Una amplia trayectoria deportiva
Federico Molinari nació en Rosario en 1984, pero se crió y formó deportivamente en la ciudad santafesina de San Jorge, donde sus padres eran entrenadores de gimnasia del Club Atlético San Jorge. En 1997, con 13 años, participó del Campeonato Sudamericano en Santiago de Chile, donde obtuvo tres medallas de bronce y una de plata. En 1999 fue becado por la Secretaría de Deportes de la Nación y a partir de 2002 se radicó en Buenos Aires para entrenar en el Centro Nacional de Alto Rendimiento Deportivo (CeNARD).

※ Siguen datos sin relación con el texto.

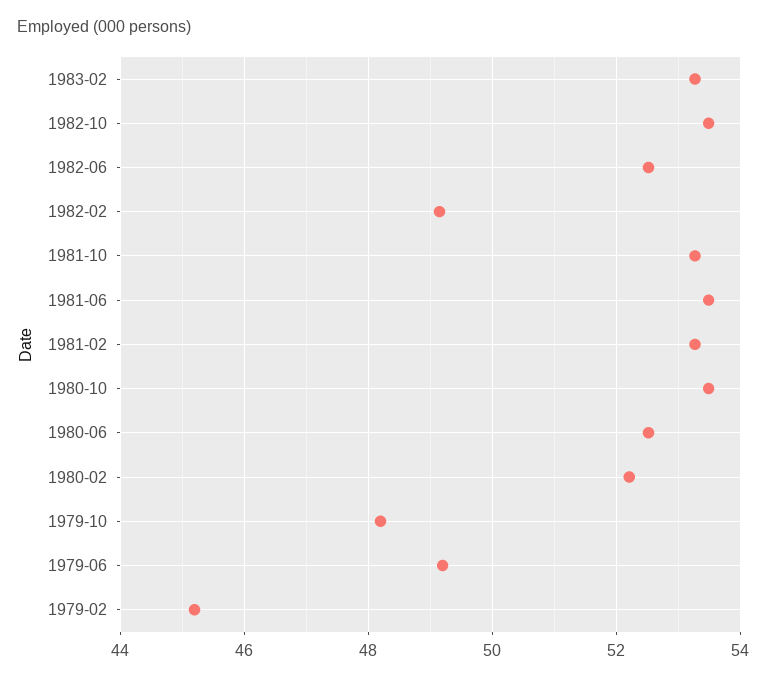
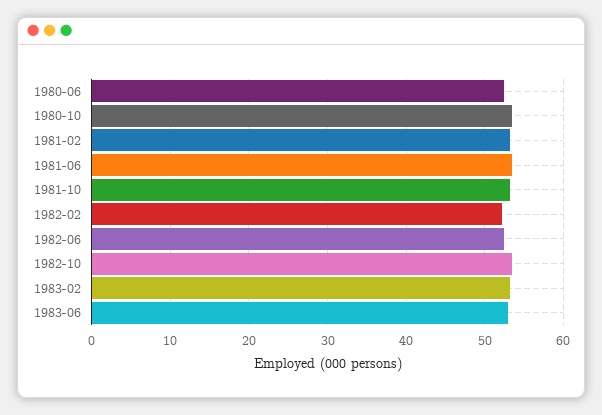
1982-02: 49.2 -> 52
1980-02: 52.2 -> none
1979-10: 48.2 -> none
1979-06: 49.2 -> none
1979-02: 45.2 -> none
1983-06: none -> 53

En 2008 logró el 6º puesto en paralelas en la Copa del Mundo de Moscú, el 4º en anillas en la Copa del Mundo de Barcelona y dos medallas en el Panamericano de Especialistas en Rosario, además del Premio Olimpia de plata en gimnasia. Un año después participó en el Campeonato Mundial de Gimnasia de Londres y logró que por primera vez la gimnasia argentina llegara a la final del All Around en un mundial. En 2010 fue calificado como gimnasta de clase mundial por la Federación Internacional de Gimnasia, ganó la medalla de bronce en anillas en el Pre-panamericano de Guadalajara y clasificó en el puesto 24º en el Campeonato Mundial de Róterdam en anillas. En 2011 obtuvo el 8º puesto en la Copa del Mundo de Gante (Bélgica), el 5º en anillas en la Copa del Mundo de Ostrava y el 8º en los Juegos Panamericanos de Guadalajara. El 28 de julio de 2012 debutó en los Juegos Olímpicos de Londres, donde clasificó para la final de anillas y obtuvo el octavo puesto, recibiendo un diploma olímpico.